Я: Да, ты не врач. Ты не приносил клятву Гиппократа. Но ты принимал присягу Януша Корчака! Люди вроде тебя всегда норовили делить человечество на агнцев и козлищ. Так вот, врач может делить человечество только на больных и здоровых, а больных – только на тяжелых и легких. Никакого другого деления для врача существовать не может. А педагог – это тот же врач. Ты должен лечить от невежества, от дикости чувств, от социального безразличия. Лечить! Всех! А у тебя, я вижу, одно лекарство – гаррота. Воспитанному человеку не нужен ты. Невоспитанный человек не нужен тебе. Чем же ты собираешься заниматься всю свою жизнь? Организацией акций?
Он (в бессильной ярости принимается швырять в меня пометом и банановой кожурой).
Да, воистину: самые убедительные наши победы мы одерживаем над воображаемым противником.
Сейчас мне пришло в голову, что ведь, пожалуй, и Аскольдовы подопечные Сережка Петух и Ахмет-богатур заметно отличаются и от моих ребятишек, и от всего остального их класса. Холодные драчуны. Кадеты. Маленькие аскольдики. Это уже неконтролируемое размножение! Ей-богу, хватит с нас и одного Аскольда.
Настроение, и без того не радужное, вконец у меня испортилось. Врачу, исцелися сам {51}. Педагогу, воспитай себя, а уже потом суйся воспитывать других. А то ты такого навоспитаешь, что сотня Г. А. их не перевоспитает.
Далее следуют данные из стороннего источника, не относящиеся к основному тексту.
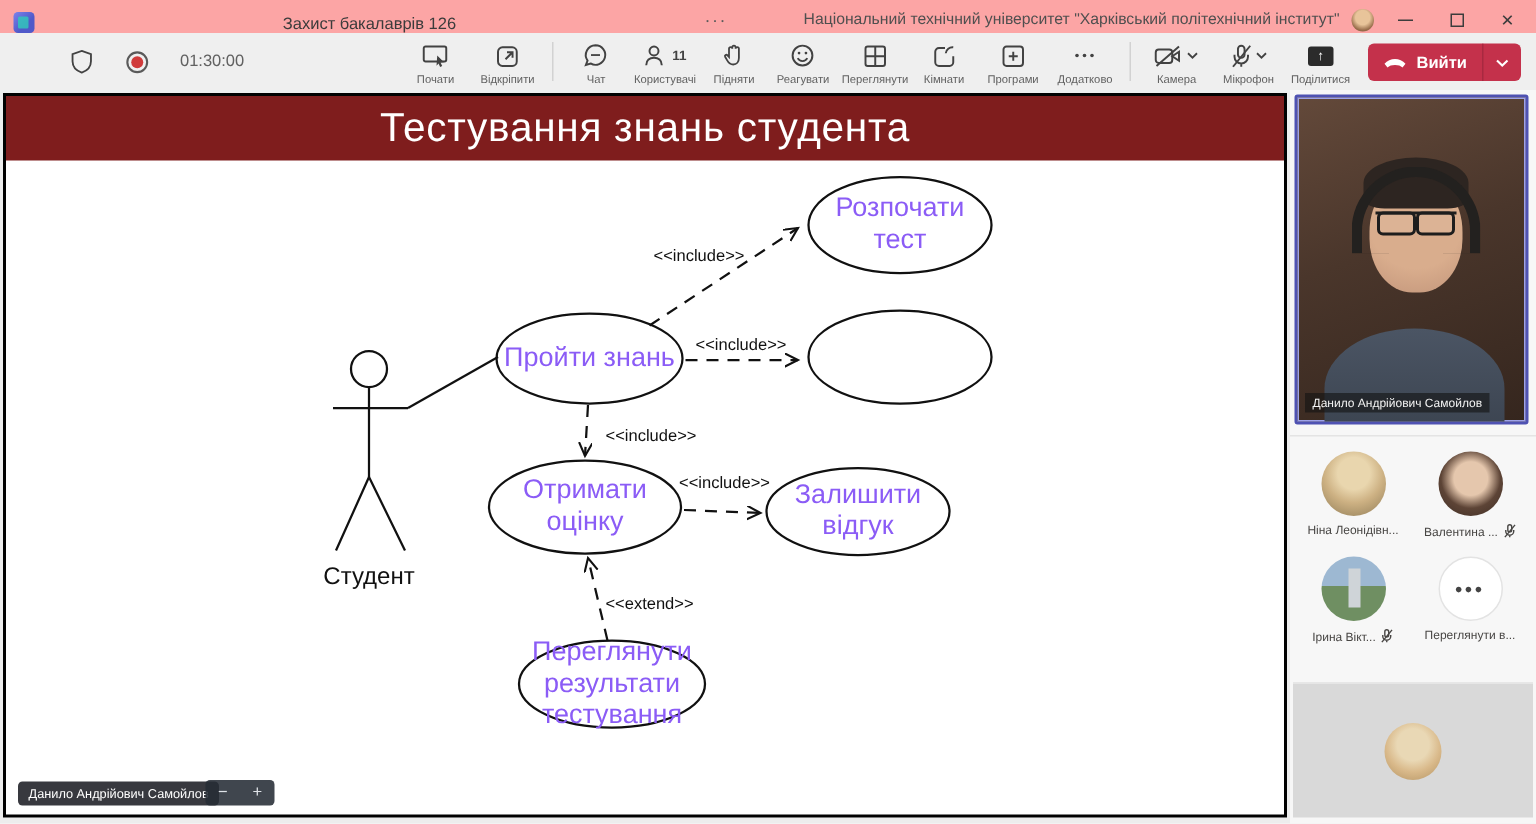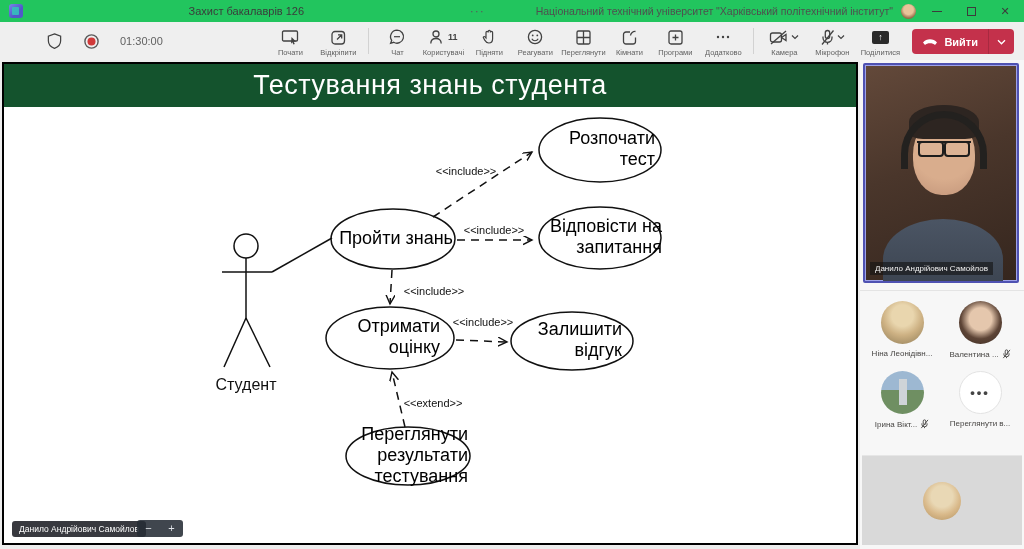--- a/index.html
+++ b/index.html
@@ -1,21 +1,21 @@
 <!DOCTYPE html>
 <html><head>
 <meta charset="utf-8">
 <style>
   * { margin:0; padding:0; box-sizing:border-box; }
   html,body { width:1024px; height:549px; overflow:hidden;
     font-family:"Liberation Sans", sans-serif; background:#ededed; }
 
   
   .titlebar { position:absolute; left:0; top:0; width:1024px; height:22px;
-    background:#22c55e; display:flex; align-items:center; font-size:11px; color:#444; }
+    background:#fca5a5; display:flex; align-items:flex-end; font-size:11px; color:#444; }
   .teams-logo { width:14px; height:14px; margin-left:9px; border-radius:3px;
     background:linear-gradient(135deg,#7b83eb 0%,#5059c9 60%); position:relative; }
   .teams-logo::after { content:""; position:absolute; left:3px; top:3px; width:7px; height:8px;
     background:#33c6bb; border-radius:1px; opacity:.85; }
   .tb-center { flex:1; text-align:center; color:#3b3b3b; }
   .tb-right { display:flex; align-items:center; gap:8px; margin-right:6px; color:#5a5a5a; }
   .tb-org { font-size:10.5px; color:#4f4f4f; white-space:nowrap;padding-left:43px; }
   .tb-avatar { width:15px; height:15px; border-radius:50%;
     background:radial-gradient(circle at 50% 38%, #e8c49a 0 40%, #9a6f4c 70%, #6c4c33 100%); }
   .win-btn { width:26px; height:18px; display:flex; align-items:center; justify-content:center;
@@ -42,30 +42,30 @@
     background:#c4314b; border-radius:4px; color:#fff; cursor:pointer; overflow:hidden; }
   .leave-main { display:flex; align-items:center; gap:6px; padding:0 10px; font-size:11px; font-weight:bold; }
   .leave-sep { width:1px; height:25px; background:#a82940; }
   .leave-chev { padding:0 8px; display:flex; align-items:center; }
   svg.icon { display:block; }
 
   
   .slide { position:absolute; left:2px; top:62px; width:856px; height:483px;
     background:#fff; border:2px solid #000; }
   .slide-header { position:absolute; left:0; top:0; width:852px; height:43px;
-    background:#14532d; display:flex; align-items:center; justify-content:center; }
+    background:#7f1d1d; display:flex; align-items:center; justify-content:center; }
   .slide-title { color:#fff; font-size:27px; letter-spacing:.5px; }
   .slide-footer { position:absolute; left:0; bottom:0; width:852px; height:40px;
     background:#0a74c6; color:#eef5fb; font-size:15px; }
   .sf-date { position:absolute; left:64px; top:11px; }
   .sf-author { position:absolute; left:0; width:100%; text-align:center; top:11px; }
   .sf-page { position:absolute; right:92px; top:11px; }
   .diagram { position:absolute; left:0; top:43px; width:852px; height:397px; }
-  .uc-label { position:absolute; font-size:18px; line-height:1.18; text-align:right;
-    color:#000000; }
+  .uc-label { position:absolute; font-size:18px; line-height:1.18; text-align:center;
+    color:#8b5cf6; }
   .st-label { position:absolute; font-size:11px; color:#111; text-align:center; width:90px; }
   .actor-label { position:absolute; font-size:16px; color:#111; text-align:center; }
 
   
   .name-tag { position:absolute; left:8px; bottom:6px; background:rgba(28,30,36,.88);
     color:#fff; font-size:8.5px; padding:3px 7px; border-radius:3px; white-space:nowrap; }
   .zoom-pill { position:absolute; left:133px; bottom:6px; width:46px; height:17px;
     background:rgba(38,44,54,.88); border-radius:3px; color:#dfe3e8; display:flex;
     align-items:center; justify-content:space-around; font-size:11px; }
   .zoom-pill span { cursor:pointer; line-height:1; }
@@ -321,21 +321,20 @@
       <path d="M429 110 L528 45" fill="none" stroke="#111" stroke-width="1.5" stroke-dasharray="8 6" marker-end="url(#arrow)"></path>
       <path d="M453 133 L528 133" fill="none" stroke="#111" stroke-width="1.5" stroke-dasharray="8 6" marker-end="url(#arrow)"></path>
       <path d="M388 163 L386 197" fill="none" stroke="#111" stroke-width="1.5" stroke-dasharray="8 6" marker-end="url(#arrow)"></path>
       <path d="M452 233 L503 235" fill="none" stroke="#111" stroke-width="1.5" stroke-dasharray="8 6" marker-end="url(#arrow)"></path>
       <path d="M401 320 L388 265" fill="none" stroke="#111" stroke-width="1.5" stroke-dasharray="8 6" marker-end="url(#arrow)"></path>
     </svg>
 
     
     <div class="uc-label" style="left:329px; top:121px; width:120px;">Пройти знань</div>
     <div class="uc-label" style="left:541px; top:21px; width:110px;">Розпочати тест</div>
-    <div class="uc-label" style="left:534px; top:109px; width:124px;">Відповісти на запитання</div>
     <div class="uc-label" style="left:336px; top:209px; width:100px;">Отримати оцінку</div>
     <div class="uc-label" style="left:518px; top:212px; width:100px;">Залишити відгук</div>
     <div class="uc-label" style="left:344px; top:317px; width:120px;">Переглянути результати тестування</div>
     
     <div class="st-label" style="left:417px; top:58px;">&lt;&lt;include&gt;&gt;</div>
     <div class="st-label" style="left:445px; top:117px;">&lt;&lt;include&gt;&gt;</div>
     <div class="st-label" style="left:385px; top:178px;">&lt;&lt;include&gt;&gt;</div>
     <div class="st-label" style="left:434px; top:209px;">&lt;&lt;include&gt;&gt;</div>
     <div class="st-label" style="left:384px; top:290px;">&lt;&lt;extend&gt;&gt;</div>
Для поднятия тонуса сходил в комнату моих ребяток. Пусто и уже припахивает пылью. Но на стенах – милые сердцу картинки. На подоконнике – недостроенная модель Термократора. На столике – развороченный компьютер. На спинке стула – забытая Ежикова майка с надписью «It’s Time of Total Truth»… Я присел перед подоконником, впаял Термократору недостающий глаз, и на душе у меня полегчало. Проще надо быть! Проще! Счастье – в простом.
Мне кажется, я понимаю, какую связь подразумевает Г. А. между этой древней рукописью и моей работой, но это слишком долго, а я слишком устал, чтобы сейчас об этом писать.